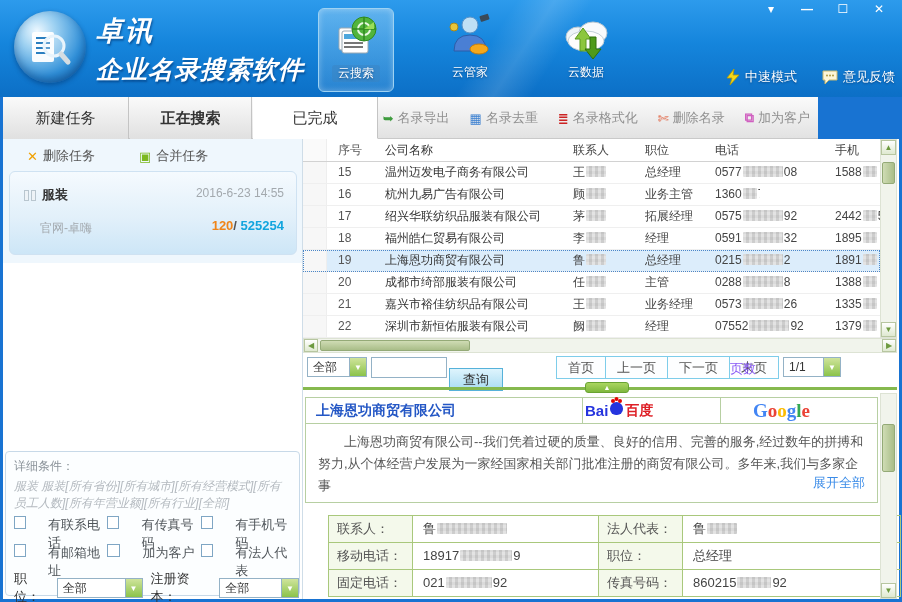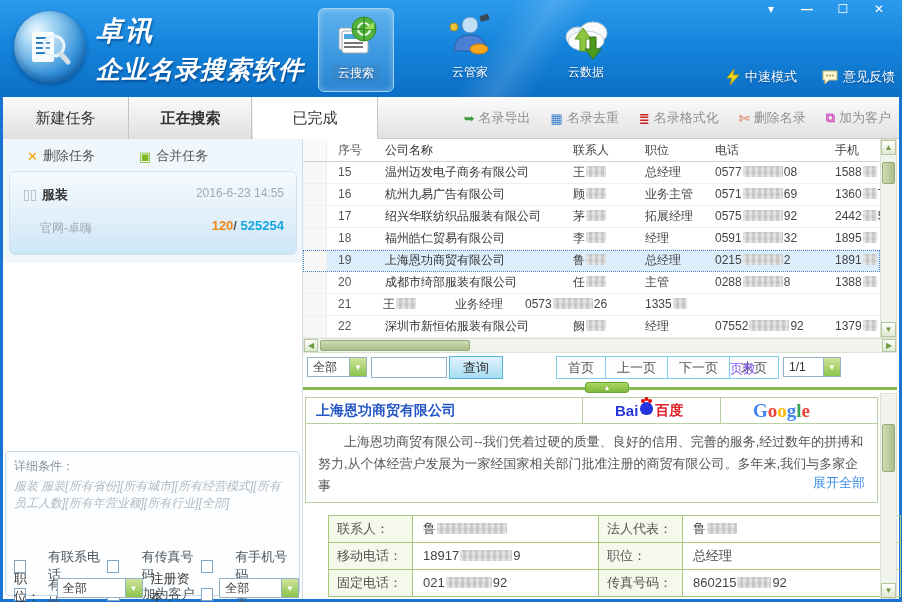"新建任务" .tabbar { width: 896px -> 815px }
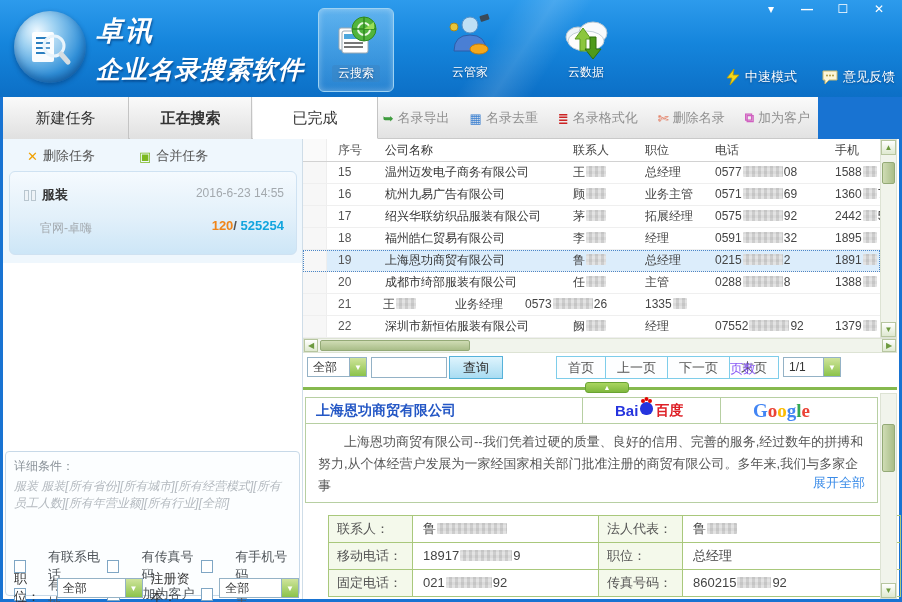"0571 69" div.c { html: <div><span>0571</span><span></span><span>69</span></div> -> none }
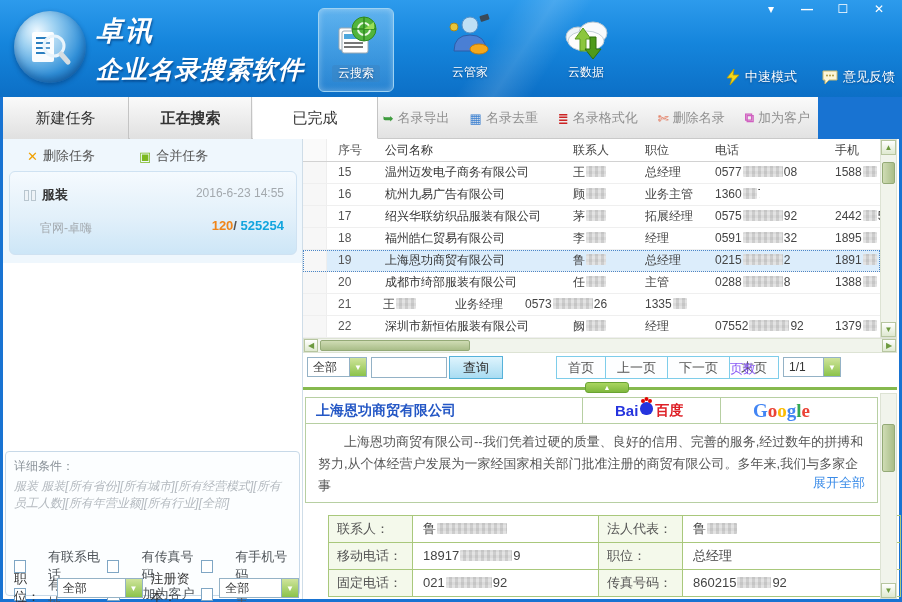"嘉兴市裕佳纺织品有限公司" div.c { html: none -> <div>嘉兴市裕佳纺织品有限公司</div> }
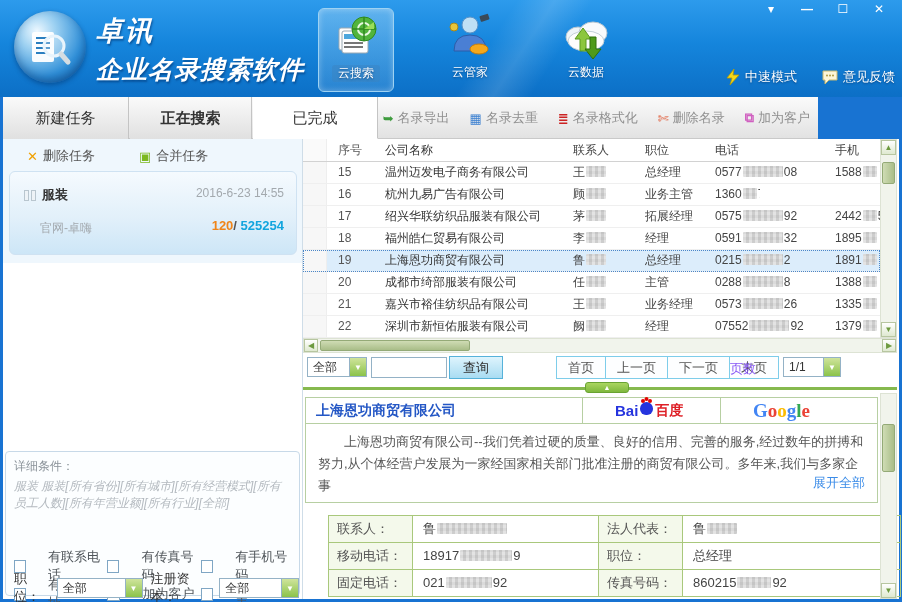"查询" .btn-query { top: 1px -> 13px }
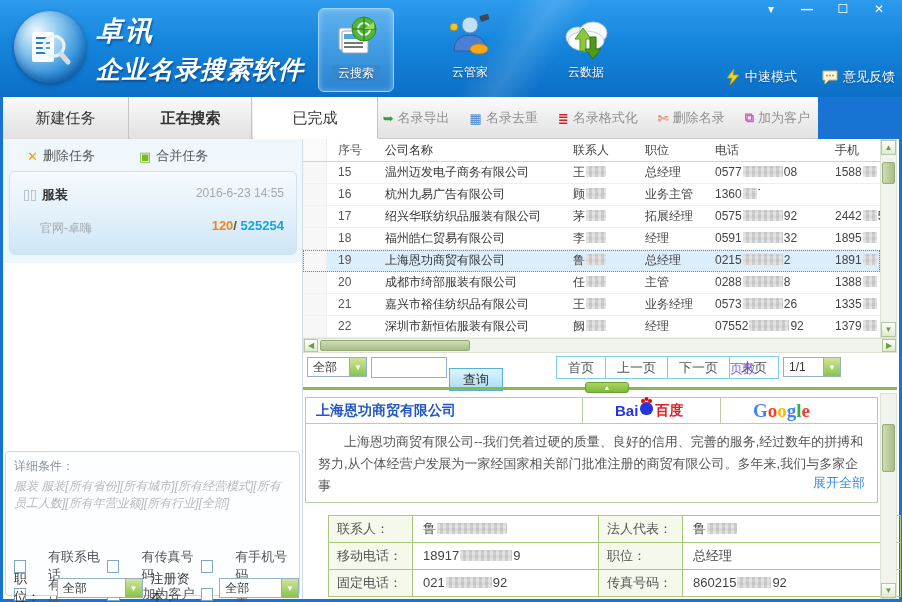"Bai" .d-baidu { padding-left: 32px -> 2px }
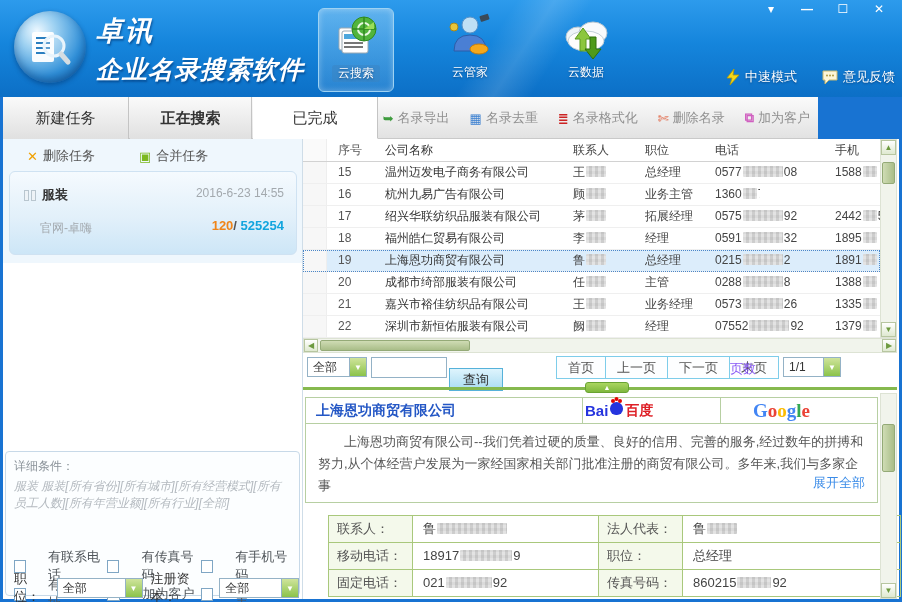"有联系电话" .cb { align-items: center -> flex-start; margin-top: 32px -> none }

-=-=-=-=-

**Required work:**
Write out each entry exactly, images excluded.

**Answer box:**
"新建任务" .tabbar { width: 896px -> 815px }
"0571 69" div.c { html: <div><span>0571</span><span></span><span>69</span></div> -> none }
"嘉兴市裕佳纺织品有限公司" div.c { html: none -> <div>嘉兴市裕佳纺织品有限公司</div> }
"查询" .btn-query { top: 1px -> 13px }
"Bai" .d-baidu { padding-left: 32px -> 2px }
"有联系电话" .cb { align-items: center -> flex-start; margin-top: 32px -> none }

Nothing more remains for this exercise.